## SUPPLIED MATERIAL
|---|

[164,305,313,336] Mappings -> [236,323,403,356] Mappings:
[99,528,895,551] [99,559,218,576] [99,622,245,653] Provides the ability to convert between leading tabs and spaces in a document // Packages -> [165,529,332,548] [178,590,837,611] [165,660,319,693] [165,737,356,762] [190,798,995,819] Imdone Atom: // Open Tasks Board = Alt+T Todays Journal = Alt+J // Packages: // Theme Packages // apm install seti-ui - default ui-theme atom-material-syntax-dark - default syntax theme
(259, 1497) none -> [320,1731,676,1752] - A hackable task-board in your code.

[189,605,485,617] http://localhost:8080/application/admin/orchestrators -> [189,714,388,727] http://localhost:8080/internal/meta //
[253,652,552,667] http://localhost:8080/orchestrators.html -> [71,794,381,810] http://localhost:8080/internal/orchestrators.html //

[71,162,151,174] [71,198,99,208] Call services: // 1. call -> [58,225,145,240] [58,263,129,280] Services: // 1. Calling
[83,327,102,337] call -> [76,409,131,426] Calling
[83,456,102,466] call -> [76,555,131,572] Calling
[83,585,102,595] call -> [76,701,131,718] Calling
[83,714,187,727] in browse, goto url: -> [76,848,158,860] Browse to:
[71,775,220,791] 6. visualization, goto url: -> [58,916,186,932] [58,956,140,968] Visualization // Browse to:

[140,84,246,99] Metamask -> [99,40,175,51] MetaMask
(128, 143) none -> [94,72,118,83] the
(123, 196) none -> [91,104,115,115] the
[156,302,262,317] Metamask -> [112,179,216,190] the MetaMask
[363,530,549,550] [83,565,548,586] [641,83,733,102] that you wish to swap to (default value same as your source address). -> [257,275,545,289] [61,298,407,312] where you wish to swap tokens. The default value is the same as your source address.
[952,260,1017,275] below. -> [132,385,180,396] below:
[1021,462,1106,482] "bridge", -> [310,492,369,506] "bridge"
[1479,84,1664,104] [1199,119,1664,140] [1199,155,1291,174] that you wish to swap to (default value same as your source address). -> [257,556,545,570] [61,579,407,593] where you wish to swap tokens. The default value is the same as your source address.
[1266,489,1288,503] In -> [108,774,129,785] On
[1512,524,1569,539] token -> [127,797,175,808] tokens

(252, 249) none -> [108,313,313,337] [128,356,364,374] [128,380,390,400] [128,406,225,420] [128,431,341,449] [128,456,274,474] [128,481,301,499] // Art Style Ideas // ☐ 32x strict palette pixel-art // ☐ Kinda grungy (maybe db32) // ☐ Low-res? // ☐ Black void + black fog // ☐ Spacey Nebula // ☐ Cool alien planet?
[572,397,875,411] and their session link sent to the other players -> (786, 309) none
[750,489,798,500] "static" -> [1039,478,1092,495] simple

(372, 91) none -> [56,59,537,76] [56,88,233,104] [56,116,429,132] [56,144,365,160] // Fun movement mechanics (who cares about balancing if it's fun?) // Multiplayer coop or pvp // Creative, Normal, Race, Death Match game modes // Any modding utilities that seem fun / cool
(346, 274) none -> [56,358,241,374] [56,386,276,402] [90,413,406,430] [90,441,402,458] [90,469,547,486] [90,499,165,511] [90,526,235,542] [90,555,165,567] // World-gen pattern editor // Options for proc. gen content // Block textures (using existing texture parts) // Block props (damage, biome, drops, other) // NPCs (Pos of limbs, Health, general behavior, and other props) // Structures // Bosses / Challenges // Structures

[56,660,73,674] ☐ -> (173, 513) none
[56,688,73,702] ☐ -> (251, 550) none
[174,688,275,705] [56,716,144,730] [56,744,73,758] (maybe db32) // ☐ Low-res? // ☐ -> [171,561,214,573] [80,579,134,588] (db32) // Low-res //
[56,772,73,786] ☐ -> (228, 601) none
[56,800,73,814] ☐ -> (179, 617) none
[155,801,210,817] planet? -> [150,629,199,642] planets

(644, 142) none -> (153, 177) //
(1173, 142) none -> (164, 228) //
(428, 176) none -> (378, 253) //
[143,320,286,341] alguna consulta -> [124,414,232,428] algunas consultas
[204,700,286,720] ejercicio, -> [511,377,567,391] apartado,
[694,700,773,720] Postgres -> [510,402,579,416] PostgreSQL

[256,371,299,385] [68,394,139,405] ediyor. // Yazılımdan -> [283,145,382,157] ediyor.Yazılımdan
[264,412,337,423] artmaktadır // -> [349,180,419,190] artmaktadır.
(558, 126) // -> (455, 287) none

|---|

## YOUR INSTRUCTIONS
Which lines of the data contain the string "localhost"? Copy each of them.

## TASK ANSWER
[189,605,485,617] http://localhost:8080/application/admin/orchestrators -> [189,714,388,727] http://localhost:8080/internal/meta //
[253,652,552,667] http://localhost:8080/orchestrators.html -> [71,794,381,810] http://localhost:8080/internal/orchestrators.html //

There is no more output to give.